On October 18th, the Financial Action Task Force (FATF) concluded its first Plenary in Paris. During the press conference, President Xiangmin Liu gave a specific warning to Pakistan to curb terrorist financing to avoid being blacklisted over its failure to implement corrective measures; he explicitly said that “Pakistan needs to do more and it needs to do it faster”.
This comes as a consequence of the previous warning that FATF gave to Pakistan in June 2019, when it expressed “concern that not only did Pakistan fail to complete its action plan items with January deadlines, it also failed to complete its action plan items due May 2019”.
In the final document released by FATF, the agency recognized Pakistan’s progress towards improving its Anti-Money Laundering and Countering the Financing of Terrorism (AML and CFT) regime, particularly regarding recent developments of its Money Laundering and Terrorist Financing (ML and TF) risk assessment. However, despite improvements, the agency expressed “serious concerns with the overall lack of progress by Pakistan to address its TF risks”, and noted that Pakistan has only addressed five of 27 action items, at a time when “all deadlines in the action plan have now expired”.

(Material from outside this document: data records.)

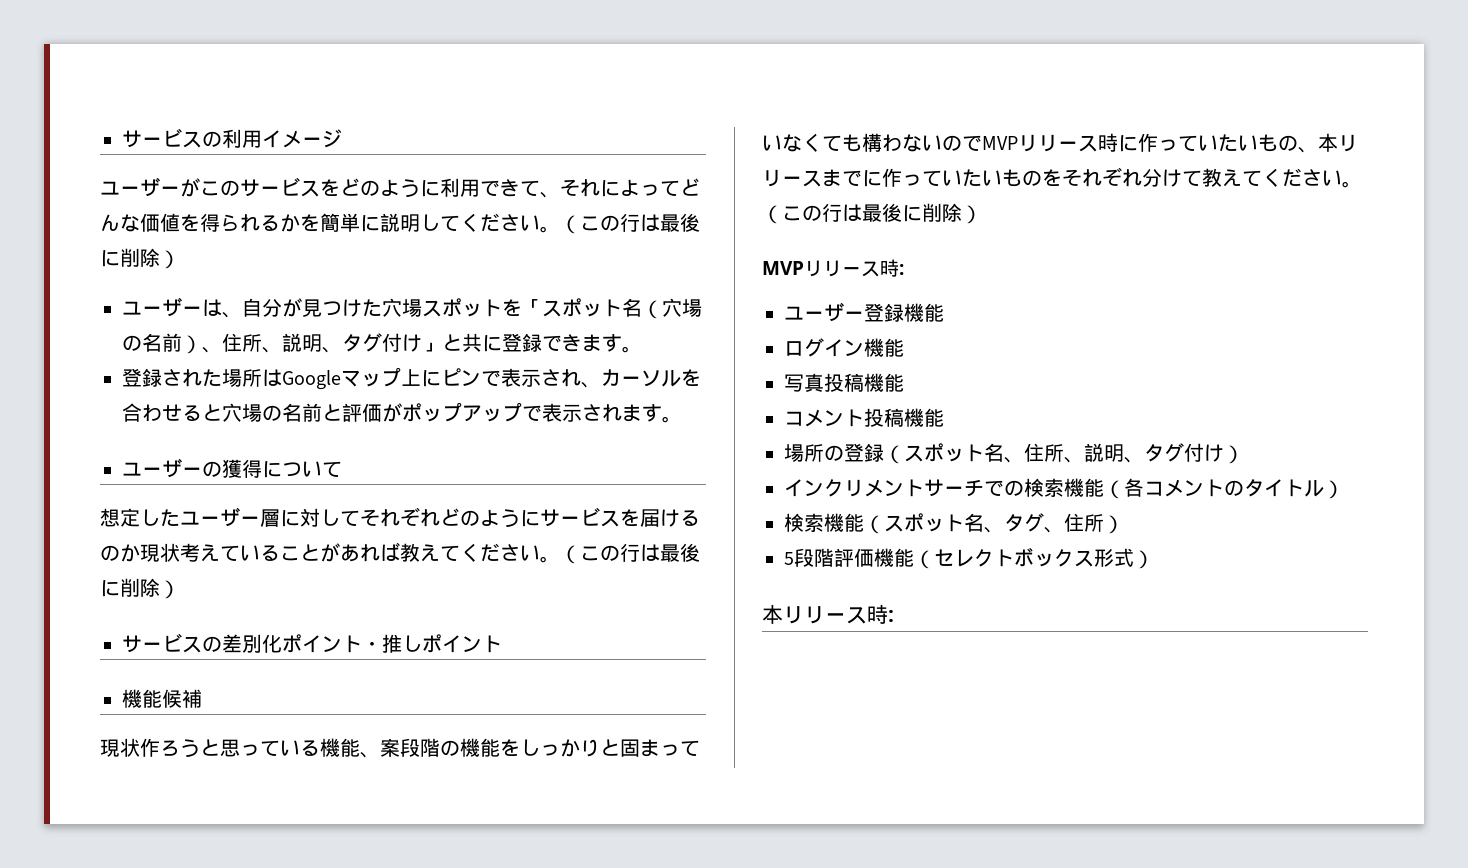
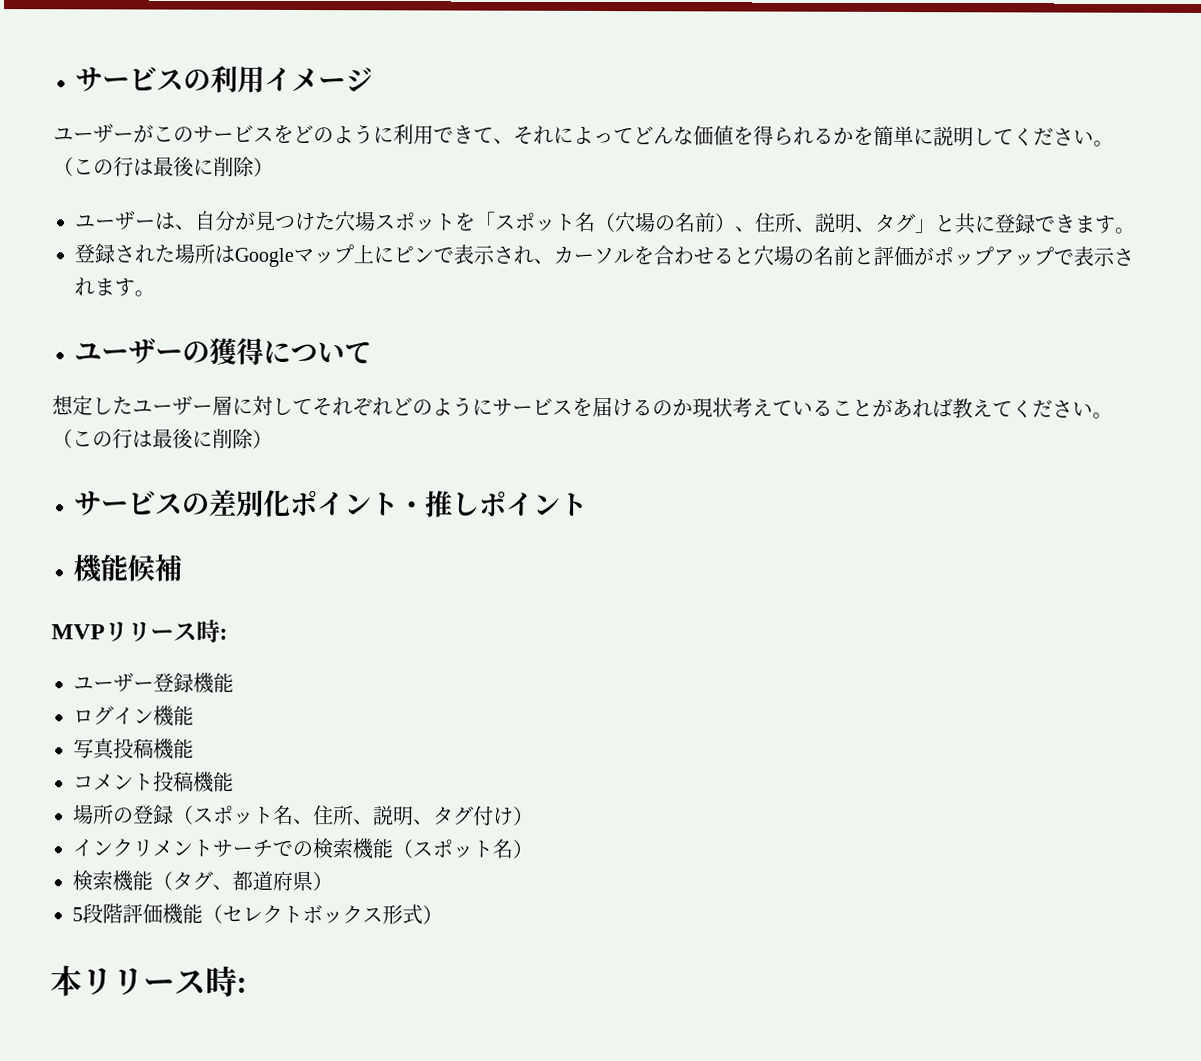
- ユーザーは、自分が見つけた穴場スポットを「スポット名（穴場の名前）、住所、説明、タグ付け」と共に登録できます。
+ ユーザーは、自分が見つけた穴場スポットを「スポット名（穴場の名前）、住所、説明、タグ」と共に登録できます。
- 現状作ろうと思っている機能、案段階の機能をしっかりと固まっていなくても構わないのでMVPリリース時に作っていたいもの、本リリースまでに作っていたいものをそれぞれ分けて教えてください。（この行は最後に削除）
- インクリメントサーチでの検索機能（各コメントのタイトル）
- 検索機能（スポット名、タグ、住所）
+ インクリメントサーチでの検索機能（スポット名）
+ 検索機能（タグ、都道府県）

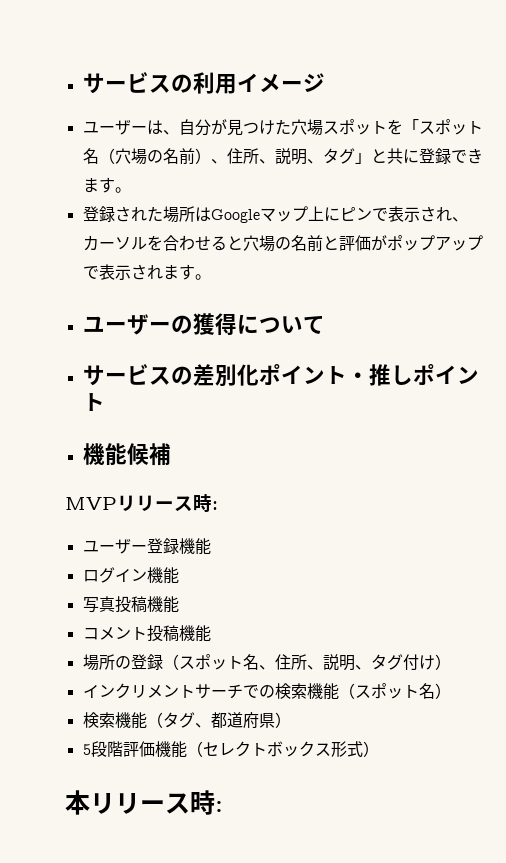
- ユーザーがこのサービスをどのように利用できて、それによってどんな価値を得られるかを簡単に説明してください。（この行は最後に削除）
- 想定したユーザー層に対してそれぞれどのようにサービスを届けるのか現状考えていることがあれば教えてください。（この行は最後に削除）

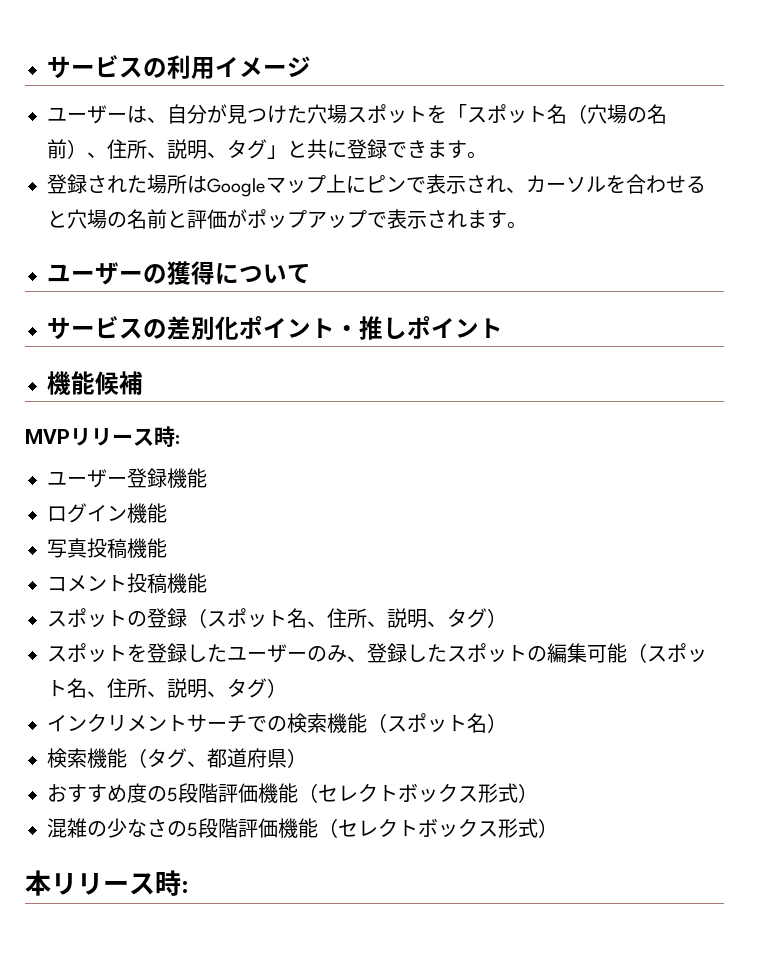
- 場所の登録（スポット名、住所、説明、タグ付け）
+ スポットの登録（スポット名、住所、説明、タグ）
+ スポットを登録したユーザーのみ、登録したスポットの編集可能（スポット名、住所、説明、タグ）
- 5段階評価機能（セレクトボックス形式）
+ おすすめ度の5段階評価機能（セレクトボックス形式）
+ 混雑の少なさの5段階評価機能（セレクトボックス形式）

The documents ends urging Pakistan to complete its action plan within four months, by the next Plenary in February 2020. Otherwise, it will be forced to adopt measures and place Pakistan on the blacklist alongside Iran and North Korea, which could deliver a severe blow to its economy.
This last warning has been given only after two weeks from the publication of a report by the FATF-affiliated Asia/Pacific Group on Money Laundering (APG). The evaluation analyses the level of compliance of Pakistan with the FATF 40 Recommendations as at the date of the on-site visit in October 2018 of the APG valuation team.
In its final assessment, APG reported that Pakistan was “not implementing a comprehensive and co-ordinated risk-based approach to combating ML and TF”. The assessment also noted that even though law enforcement agencies have taken measures to freeze and seize property subject to confiscation, “Pakistan’s law enforcement efforts to address ML are not consistent with its risks”.
Similarly, in spite of significant TF threats, Pakistan has registered a small number of TF cases which is not consistent with its overall level of TF risk. However, the team did acknowledge an improvement in TF coordination as a result of National Counter Terrorism Authority (NACTA)’s recent steps aimed at introducing new counter-terrorism strategies in the field.
The assessment team particularly warns of the ways terrorist and criminal groups raise funds, pointing out Pakistan’s geographical landscape and porous borders as a significant vulnerability to TF cash smuggling.
APG also evaluated the bank system of Pakistan in relation to ML/TF, stating that while most banks have an acceptable understanding of their AML/CFT obligations and have conducted internal ML/TF risk assessments, “a significant deficiency is their lack of effective identification of beneficial owners”. The State Bank of Pakistan itself is said not to have a clear understanding of ML and TF risks unique to the sectors it supervises, but progress was made thanks to new AML and CTF procedures and investigations introduced recently.
Overall, APG expressed satisfaction with Pakistan’s high-level commitment to fighting terrorism, but it was also concerned by the poor coordination and integration efforts in TF investigations and prosecutions, with the exception for those conducted in Punjab.
However, while the agency criticised Pakistan in the report for not taking sufficient measures to fully implement UNSC Res. 1267 obligations against all listed individuals and entities, Pakistan made progress by proscribing between March and May 2019 Jamaat-ul-Da’awa (JuD) and Falah-e-Insaniat Foundation (FIF), including their associates, financial organizations, and subsequently seizing numerous articles of properties.
Previously, Pakistan has been placed on the whitelist in 2015, having met its commitments in its 2010 action plan regarding the strategic deficiencies. However, in June 2018 it was again put on the greylist as a consequence to its AML/CFT deficiencies, which should have been addressed by January 2019.